Le attribuzioni si ampliano ulteriormente con le recenti circolari del Dipartimento per la giustizia minorile e di comunità, che delineano le funzioni di probation affidate agli Uepe nel seguire il percorso trattamentale e specifiche funzioni connesse alla legge del 24 novembre 2023, n. 168, volta al contrasto della violenza sulle donne e della violenza domestica. Sulla scorta di questi dati, l’elemento critico evidenziato nelle considerazioni della Prima presidente della Cassazione riguarda le notevoli scoperture di personale presso gli Uffici Uepe.

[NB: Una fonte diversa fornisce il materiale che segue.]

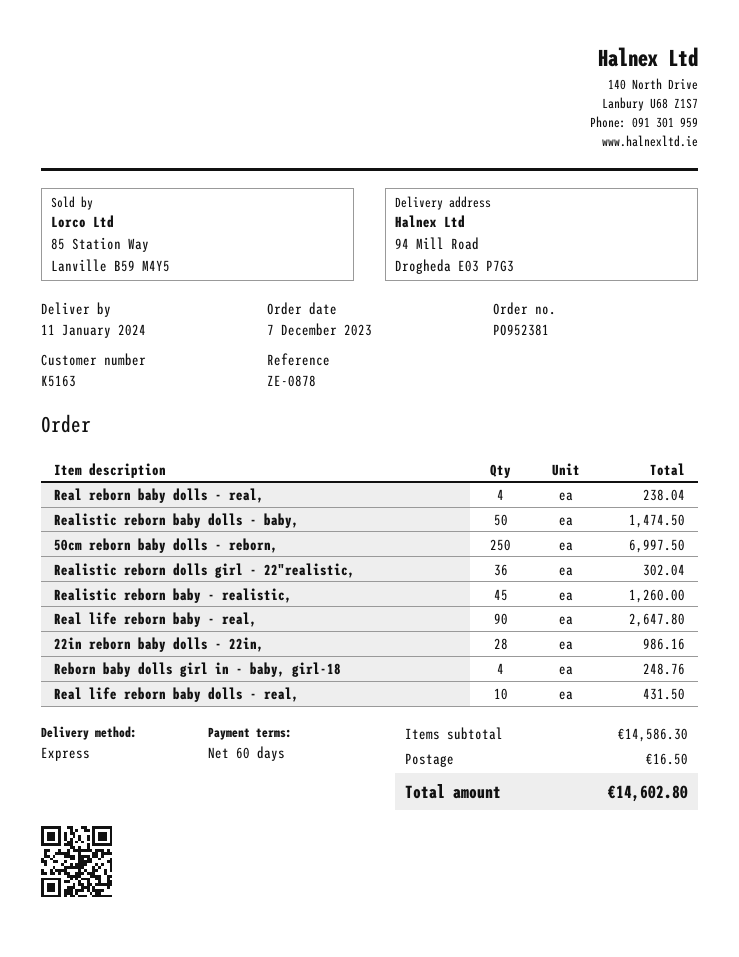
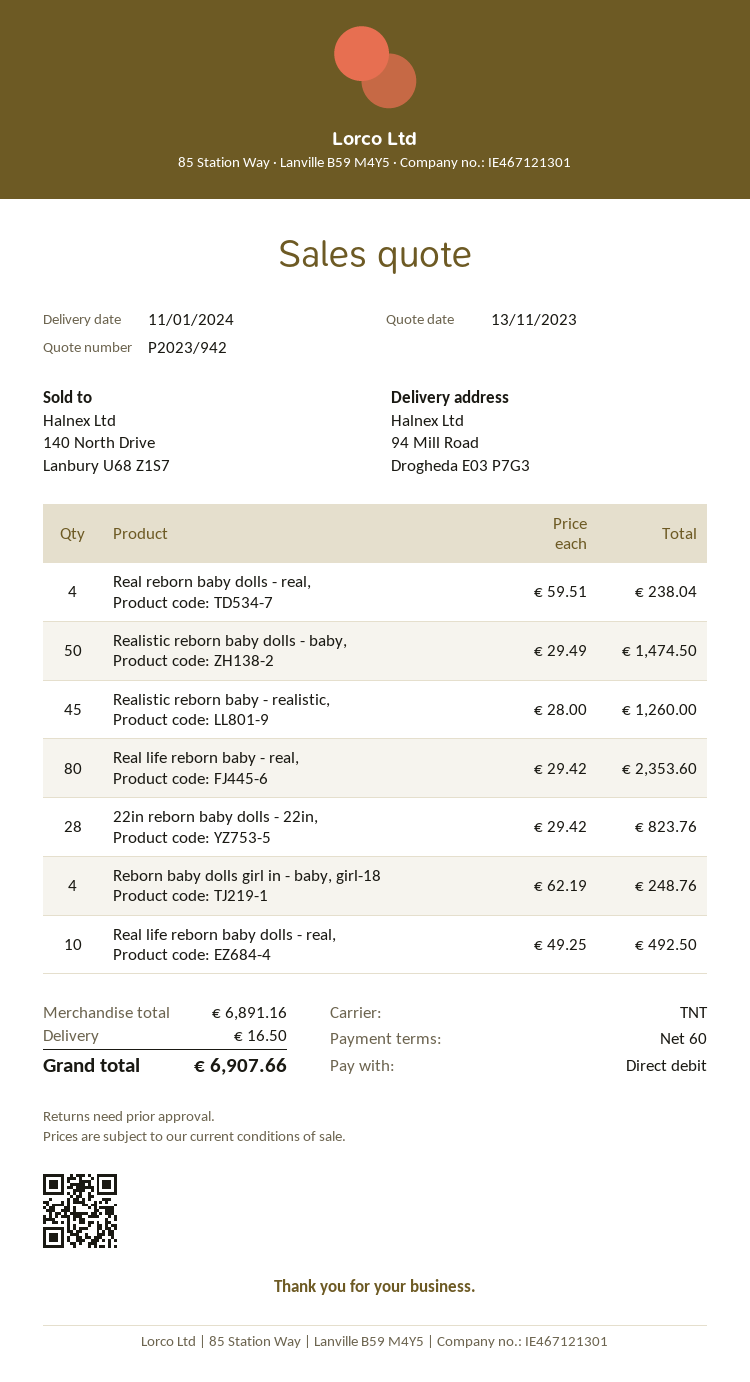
shipping method: express -> TNT
50cm reborn baby dolls - reborn,: 250 for 6997.50 -> none
Realistic reborn dolls girl - 22"realistic,: 36 for 302.04 -> none
Real life reborn baby - real,: 90 for 2647.80 -> 80 for 2353.60
22in reborn baby dolls - 22in,: 28 for 986.16 -> 28 for 823.76
Real life reborn baby dolls - real,: 10 for 431.50 -> 10 for 492.50
subtotal: 14586.30 -> 6891.16
total: 14602.80 -> 6907.66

Su un totale di 2716 unità previste in pianta organica, risultano coperti soltanto 1635 con conseguente scopertura di 1070 posti.

Le scoperture più significative sono rappresentate da quelle dei funzionari della professionalità di servizio sociale (su un totale di 1603 unità, sono presenti in servizio 1091 persone in servizio con conseguente scopertura di 512 posti) e dei funzionari della professionalità pedagogiche (su un organico di 322 unità si registrano scoperture pari a 309 unità, con un totale di personale presente pari a 13 unità).

La presidente Cassano sottolinea il rischio obiettivo che, a causa delle numerose procedure pendenti e delle carenze di personale, l’espiazione della condanna per le persone condannate a pene detentive brevi possa avvenire a distanza di molti anni, vanificando il significato costituzionale della pena e negando il diritto alla speranza per chi ha cambiato vita dopo aver commesso il reato.

Sotto un diverso profilo, ritardi e lentezze nella definizione delle procedure potrebbero portare alla prescrizione della pena, vanificando la funzione “specialpreventiva” secondo l’articolo 172 del codice penale. In conclusione, la relazione della presidente della Corte di Cassazione evidenzia criticità e sfide che riguardano la situazione carceraria con il rischio che si vanifichi lo scopo principale dell’esecuzione della pena. E parliamo della pena che può essere espiata anche attraverso le misure alternative. Nel frattempo, nel solo primo mese dell’anno, siamo giunti già a 10 suicidi dietro le sbarre. Un allarme che ha scosso anche i sindacati di polizia penitenziaria.